- **Exercise aim**:
Please copy, exactly and with no pictures, only the lines from the one containing "padding-left: 200px ->" through the last line of the records.

- **Available records**:

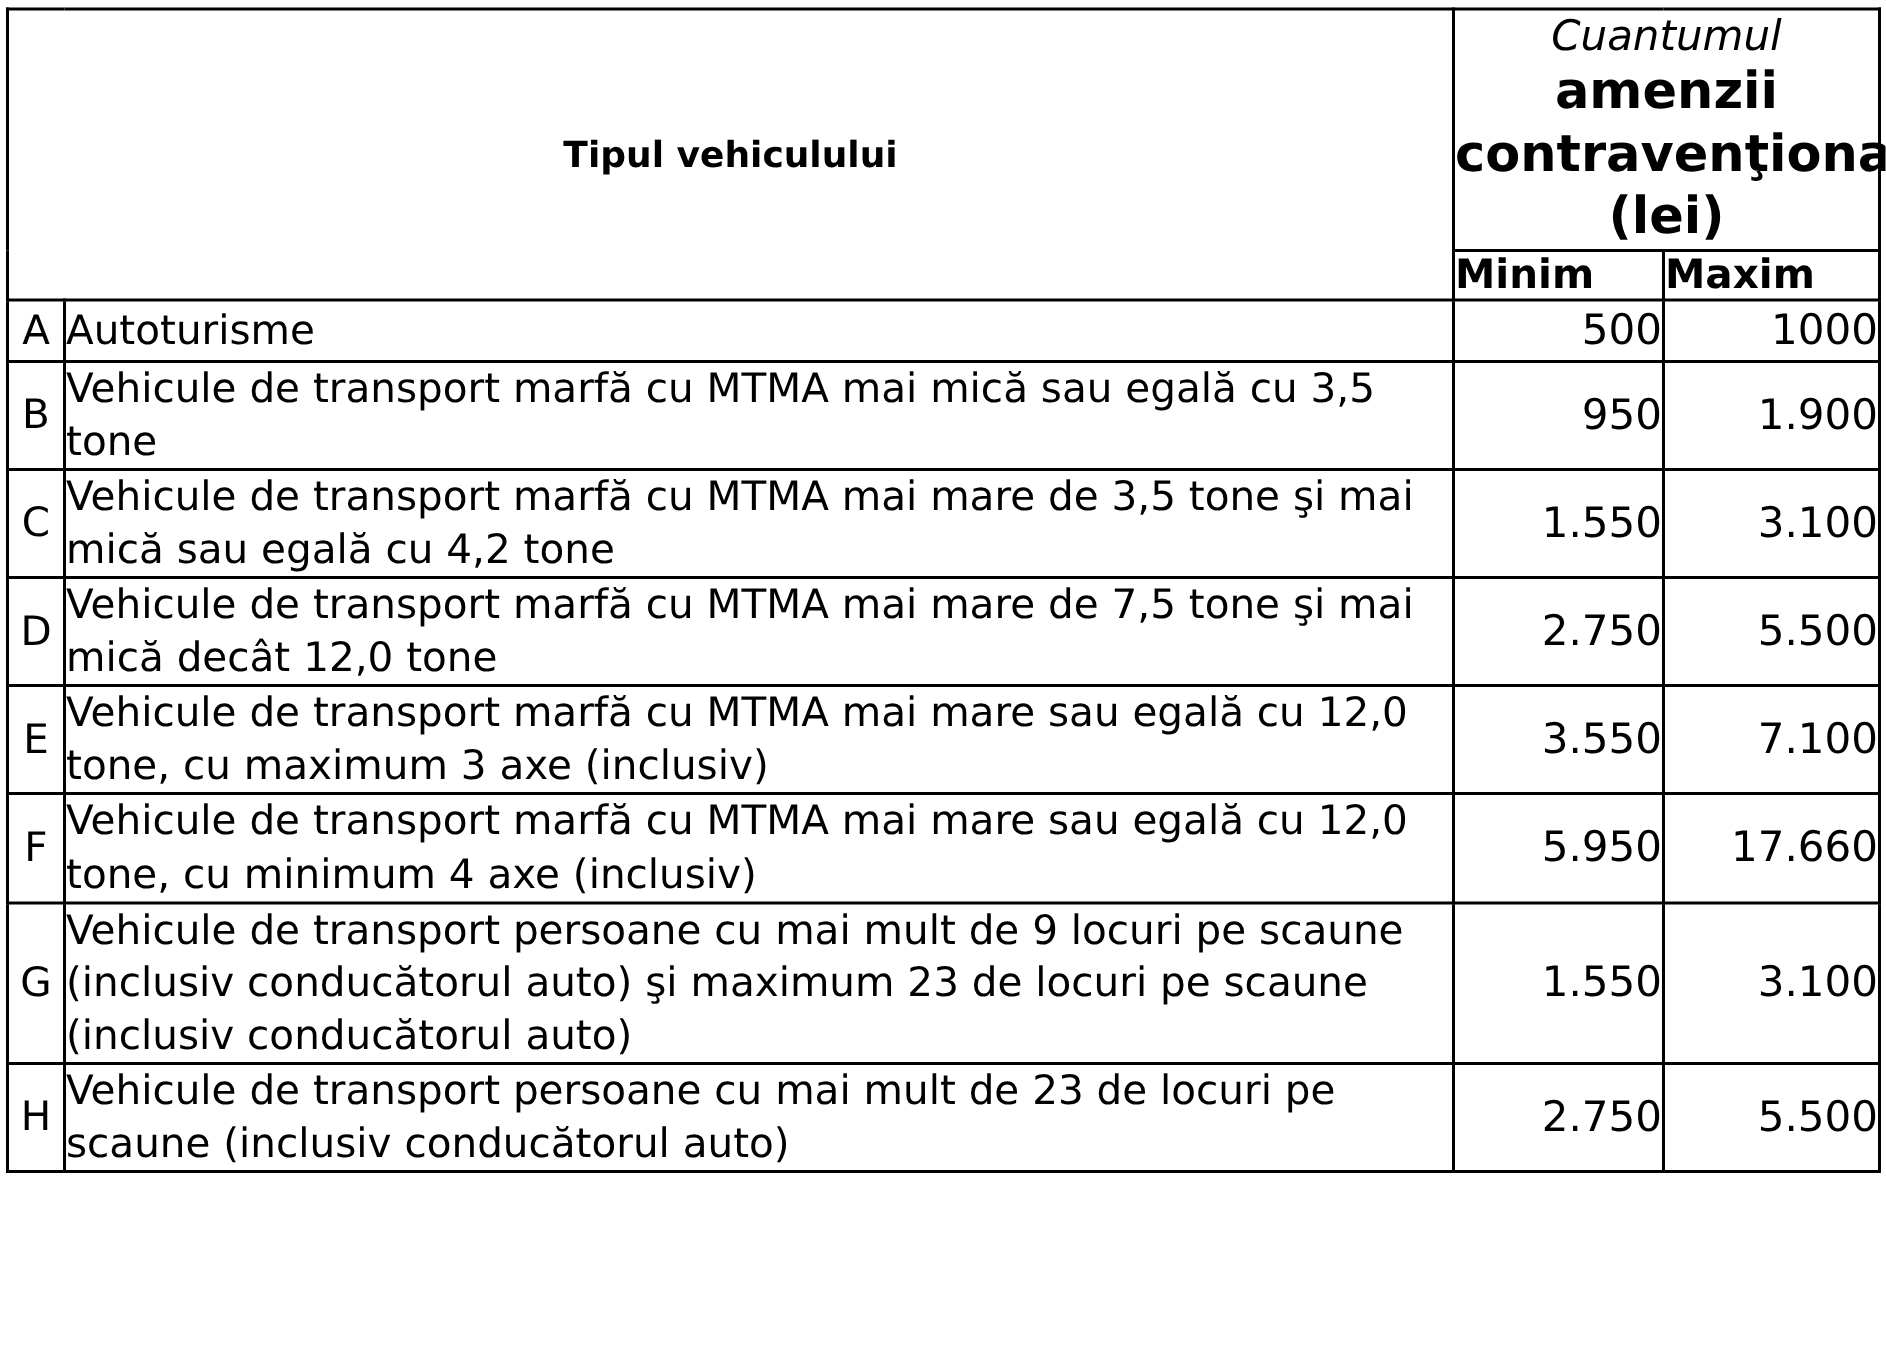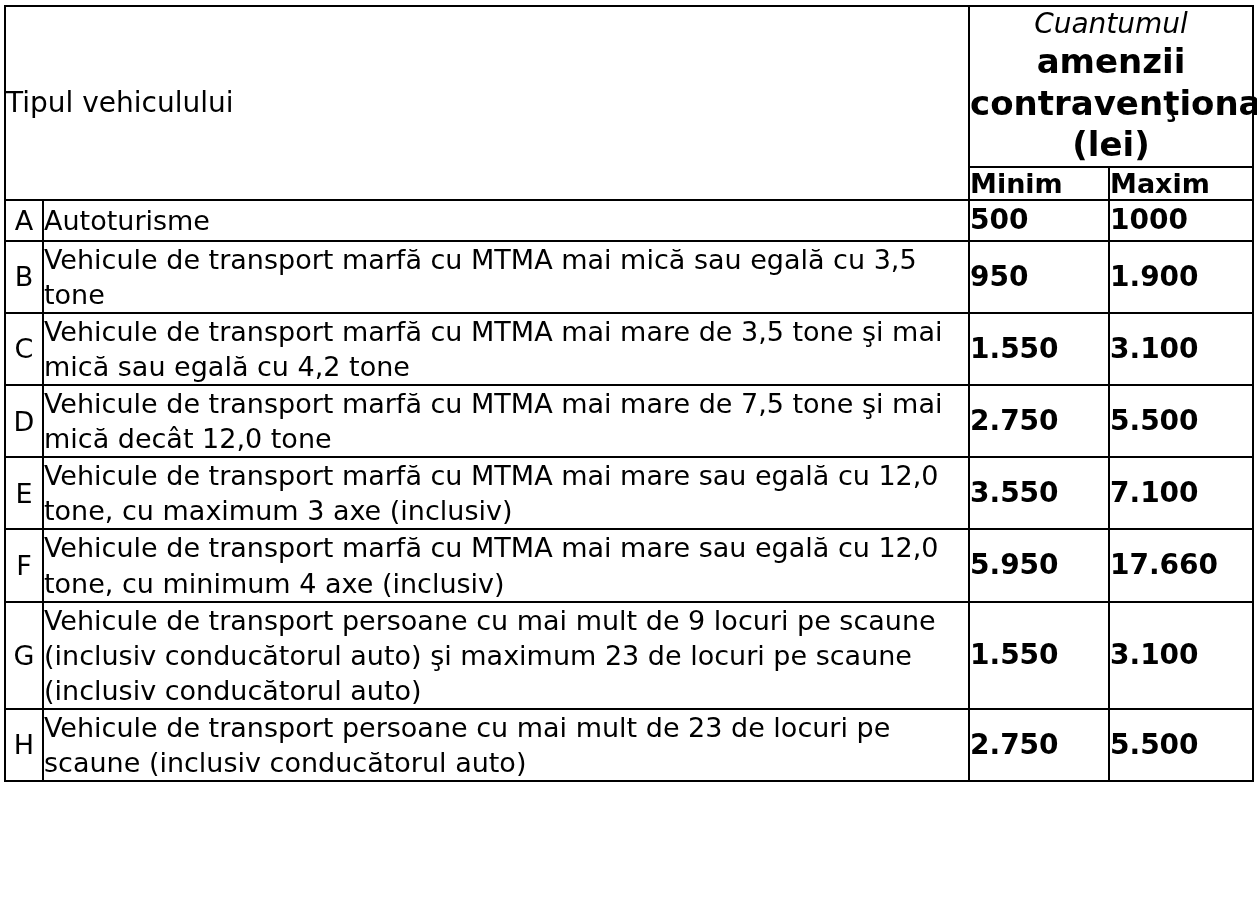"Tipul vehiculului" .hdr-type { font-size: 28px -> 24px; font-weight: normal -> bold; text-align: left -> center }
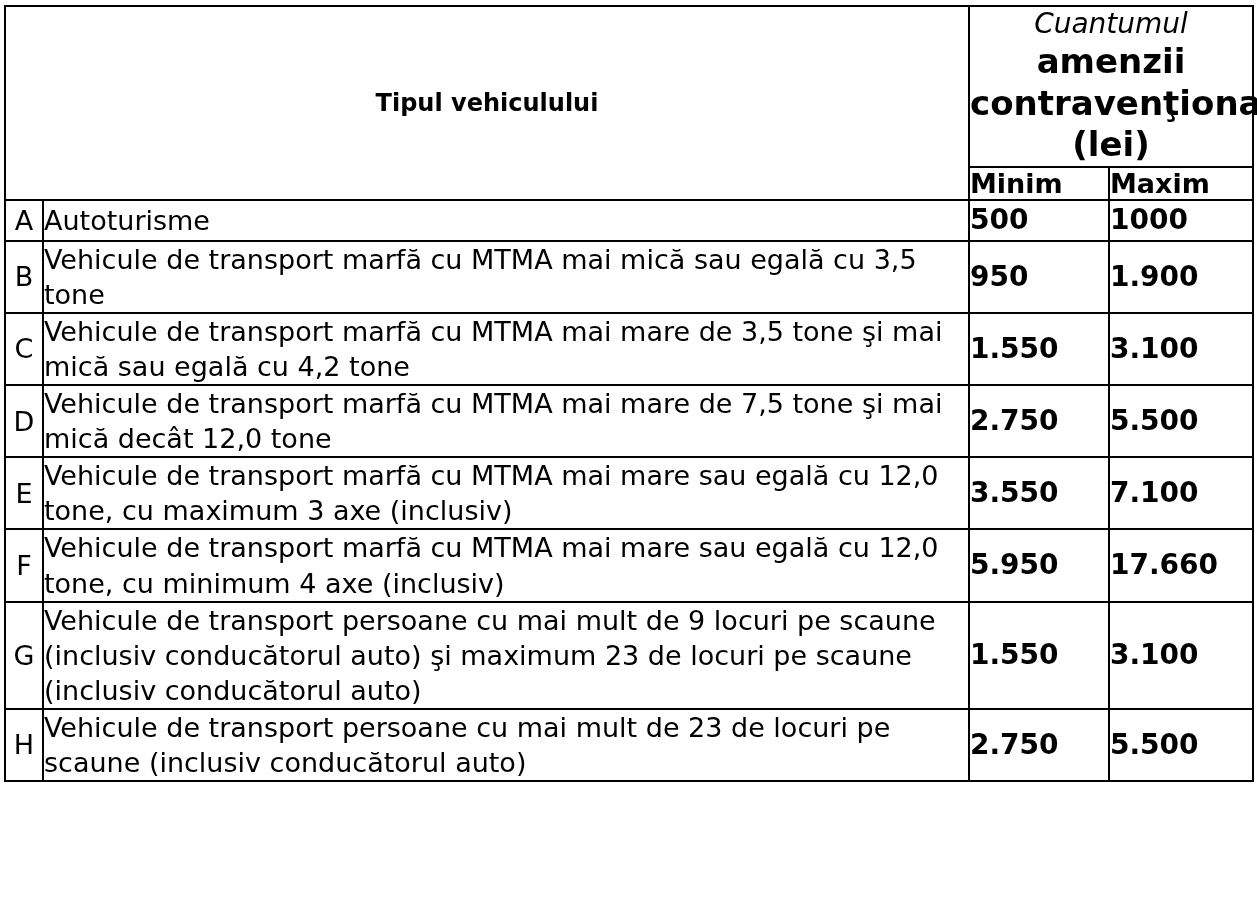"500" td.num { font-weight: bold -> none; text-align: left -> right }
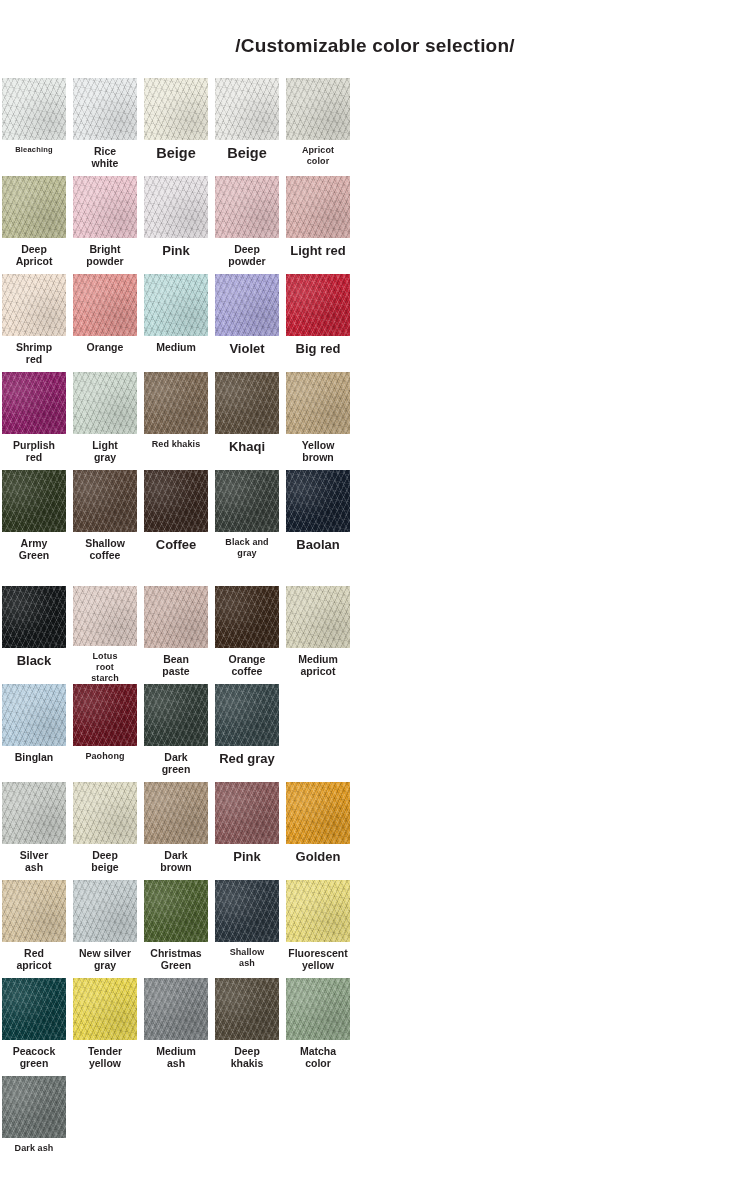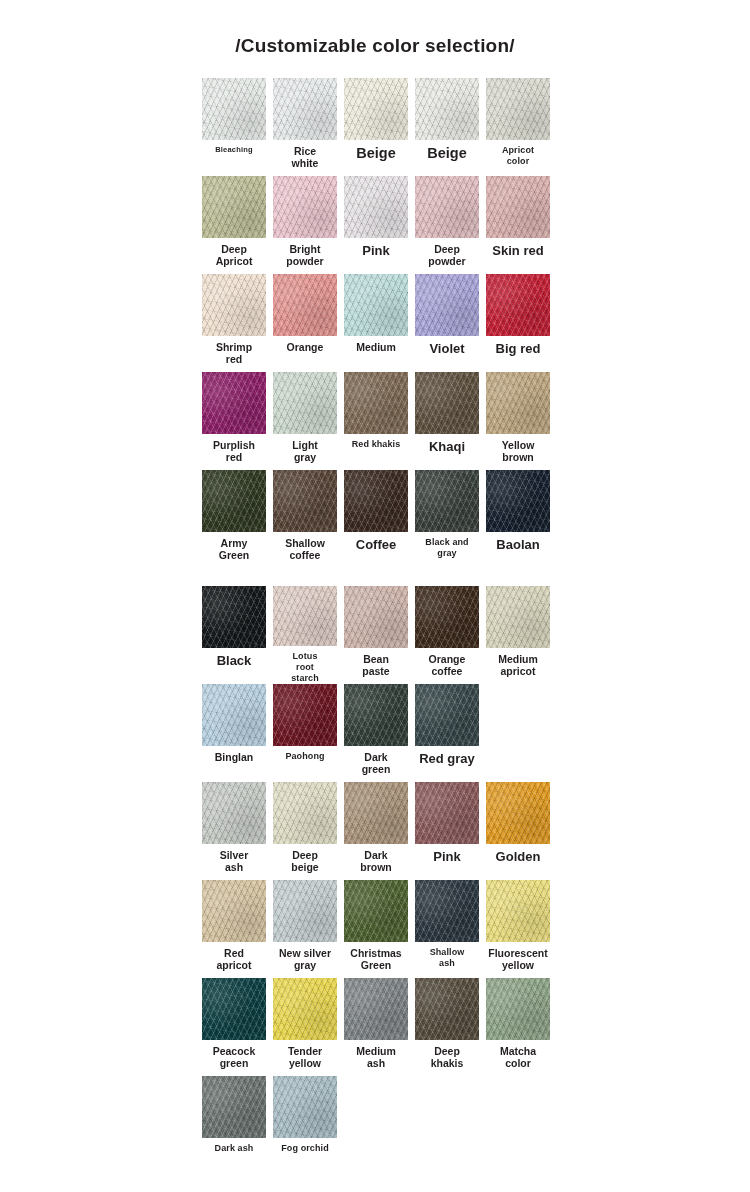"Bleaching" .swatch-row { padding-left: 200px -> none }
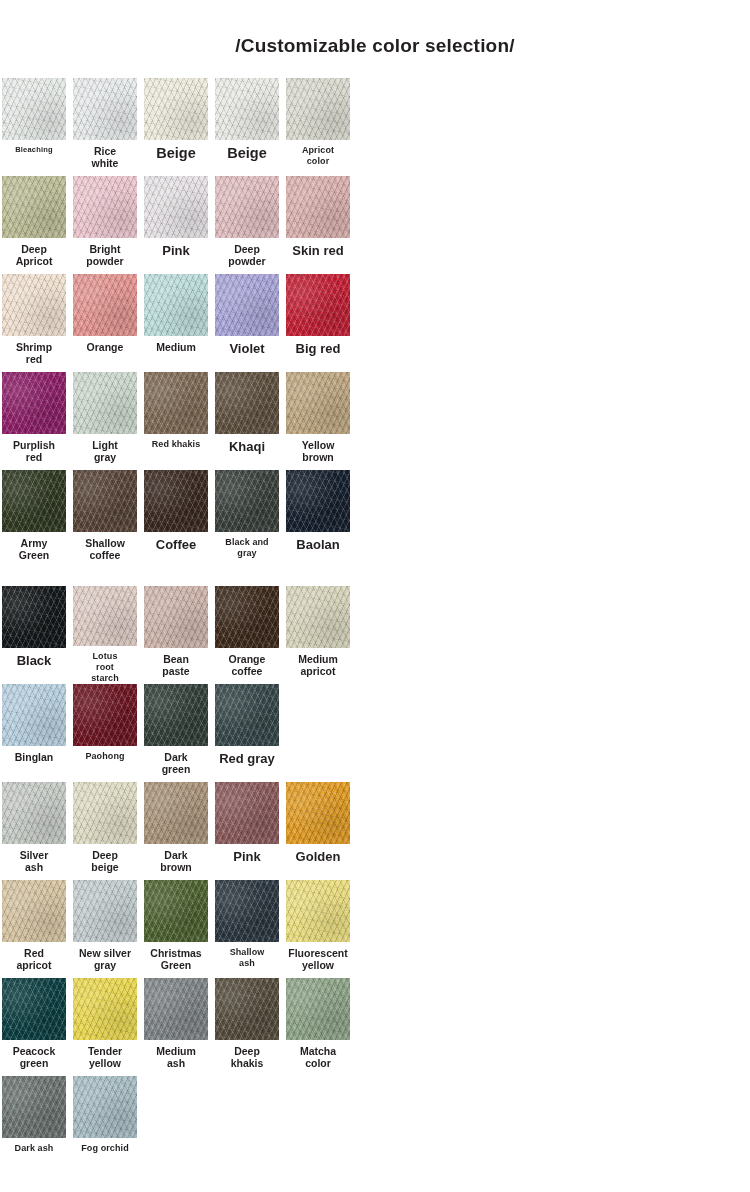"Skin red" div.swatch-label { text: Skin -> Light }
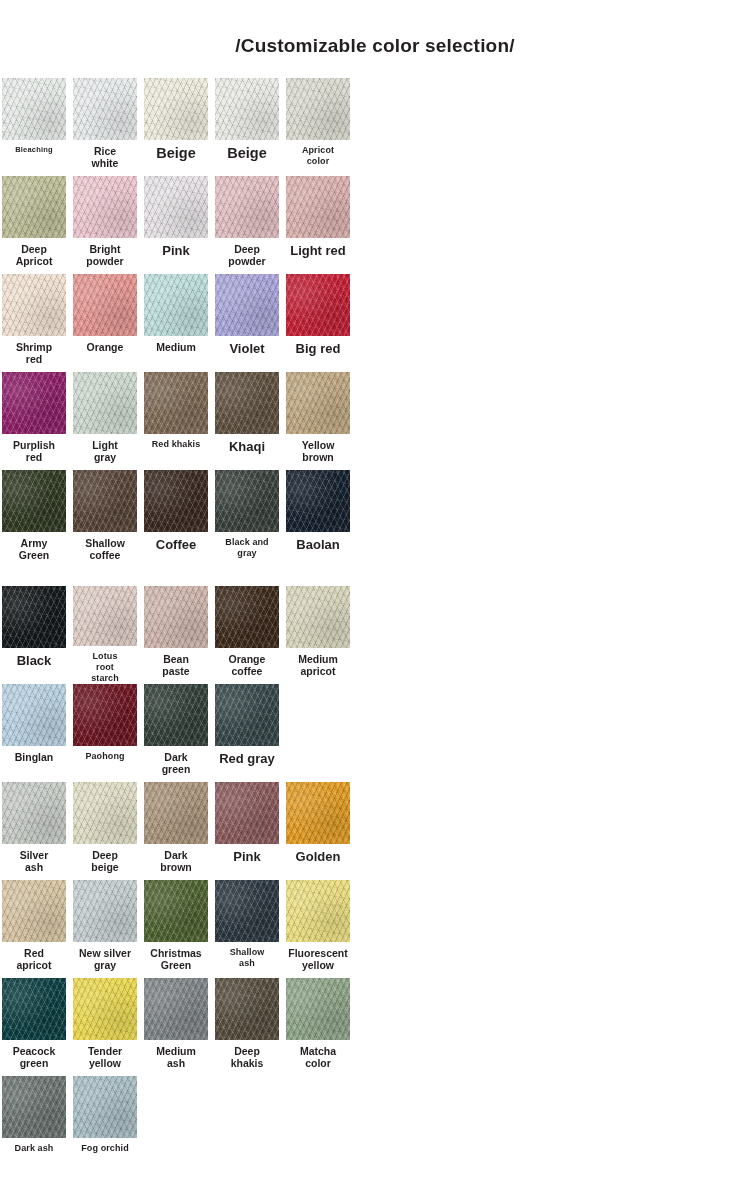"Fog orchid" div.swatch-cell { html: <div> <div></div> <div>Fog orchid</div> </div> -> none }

- **Solved problem**:
"Bleaching" .swatch-row { padding-left: 200px -> none }
"Skin red" div.swatch-label { text: Skin -> Light }
"Fog orchid" div.swatch-cell { html: <div> <div></div> <div>Fog orchid</div> </div> -> none }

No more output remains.